**WORK TO COMPLETE**
Without the images, write out all of the following entries exactly.

**DATA SUPPLIED**
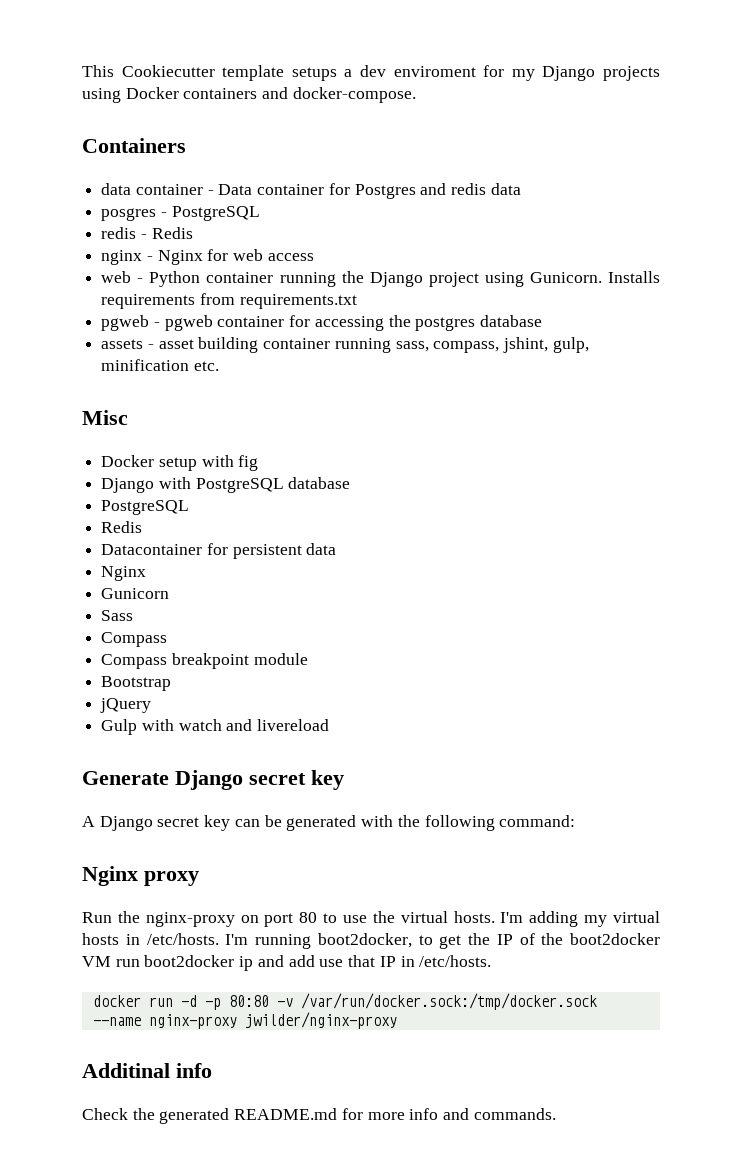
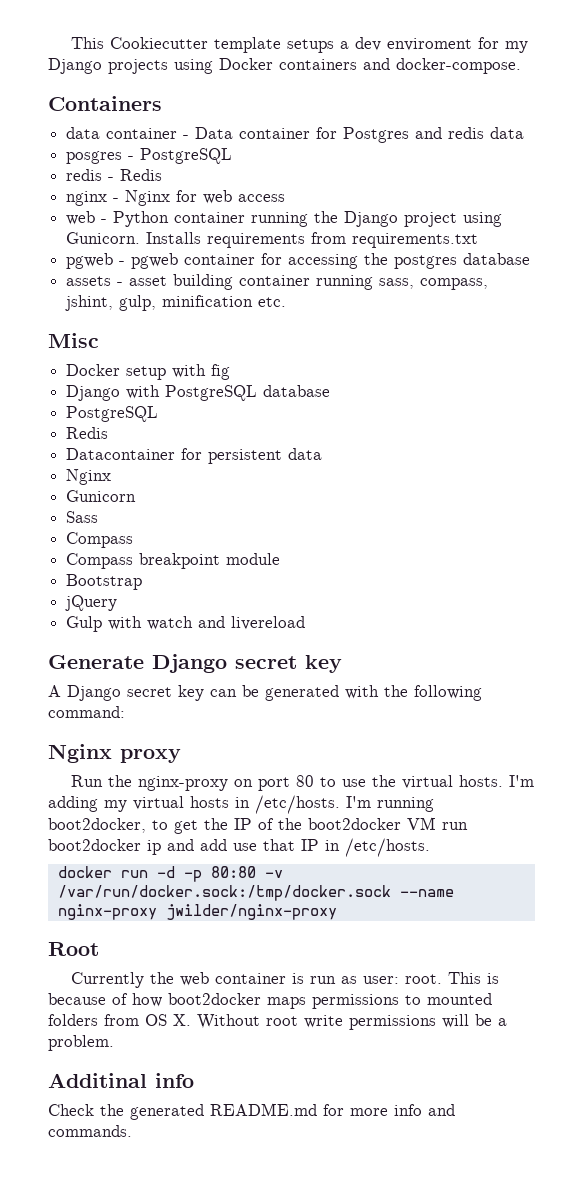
+ Root
+ Currently the web container is run as user: root. This is because of how boot2docker maps permissions to mounted folders from OS X. Without root write permissions will be a problem.

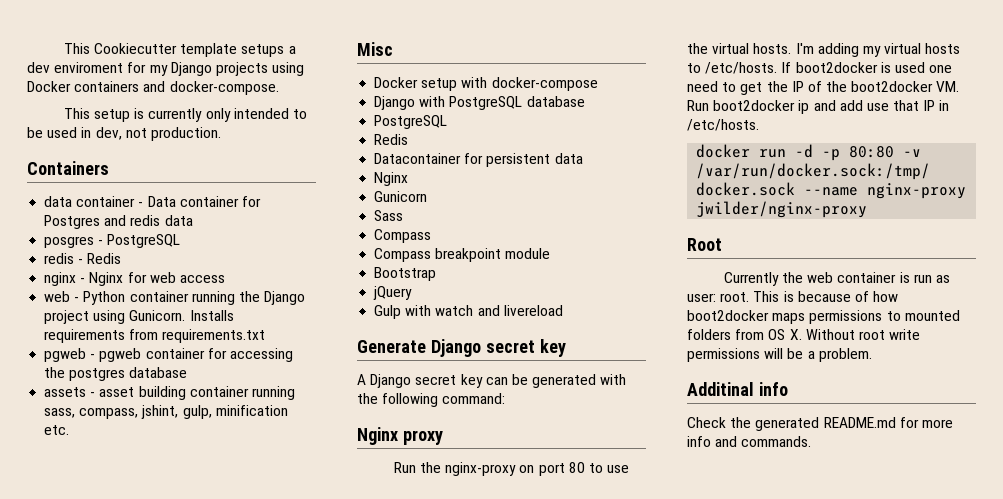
+ This setup is currently only intended to be used in dev, not production.
- Docker setup with fig
+ Docker setup with docker-compose
- I'm adding my virtual hosts in /etc/hosts. I'm running boot2docker, to get the IP of the boot2docker VM run boot2docker ip and add use that IP in /etc/hosts.
+ I'm adding my virtual hosts to /etc/hosts. If boot2docker is used one need to get the IP of the boot2docker VM. Run boot2docker ip and add use that IP in /etc/hosts.

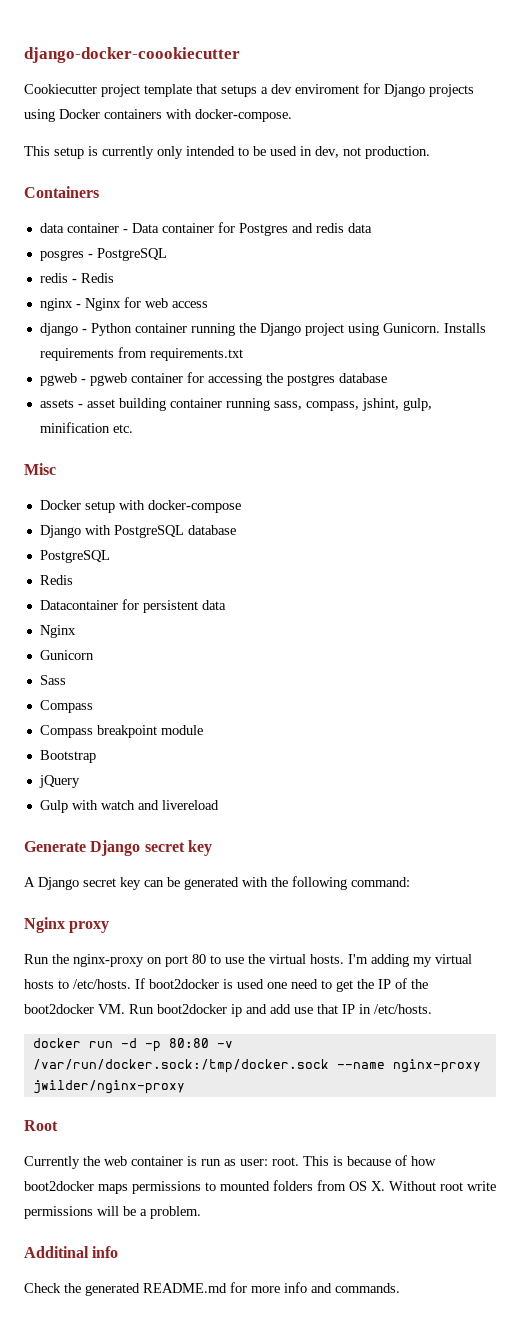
- This Cookiecutter template setups a dev enviroment for my Django projects using Docker containers and docker-compose.
+ django-docker-coookiecutter
+ Cookiecutter project template that setups a dev enviroment for Django projects using Docker containers with docker-compose.
- web - Python container running the Django project using Gunicorn.
+ django - Python container running the Django project using Gunicorn.

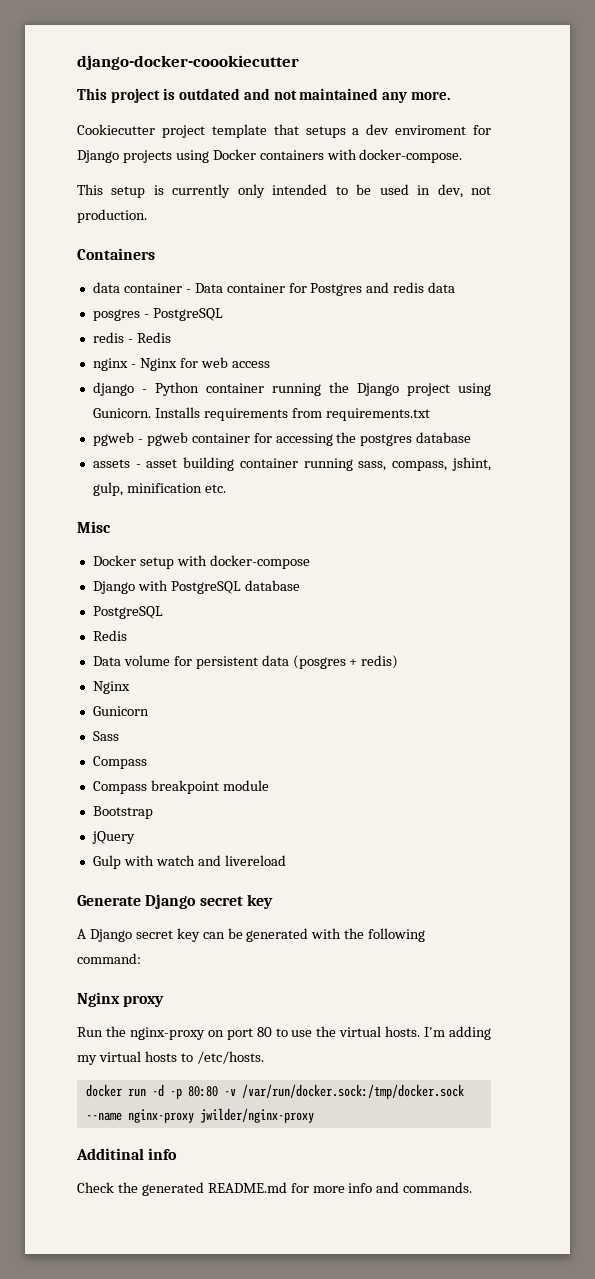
+ This project is outdated and not maintained any more.
- Datacontainer for persistent data
+ Data volume for persistent data (posgres + redis)
- If boot2docker is used one need to get the IP of the boot2docker VM. Run boot2docker ip and add use that IP in /etc/hosts.
- Root
- Currently the web container is run as user: root. This is because of how boot2docker maps permissions to mounted folders from OS X. Without root write permissions will be a problem.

**ANSWER SPACE**
+ Root
+ Currently the web container is run as user: root. This is because of how boot2docker maps permissions to mounted folders from OS X. Without root write permissions will be a problem.

+ This setup is currently only intended to be used in dev, not production.
- Docker setup with fig
+ Docker setup with docker-compose
- I'm adding my virtual hosts in /etc/hosts. I'm running boot2docker, to get the IP of the boot2docker VM run boot2docker ip and add use that IP in /etc/hosts.
+ I'm adding my virtual hosts to /etc/hosts. If boot2docker is used one need to get the IP of the boot2docker VM. Run boot2docker ip and add use that IP in /etc/hosts.

- This Cookiecutter template setups a dev enviroment for my Django projects using Docker containers and docker-compose.
+ django-docker-coookiecutter
+ Cookiecutter project template that setups a dev enviroment for Django projects using Docker containers with docker-compose.
- web - Python container running the Django project using Gunicorn.
+ django - Python container running the Django project using Gunicorn.

+ This project is outdated and not maintained any more.
- Datacontainer for persistent data
+ Data volume for persistent data (posgres + redis)
- If boot2docker is used one need to get the IP of the boot2docker VM. Run boot2docker ip and add use that IP in /etc/hosts.
- Root
- Currently the web container is run as user: root. This is because of how boot2docker maps permissions to mounted folders from OS X. Without root write permissions will be a problem.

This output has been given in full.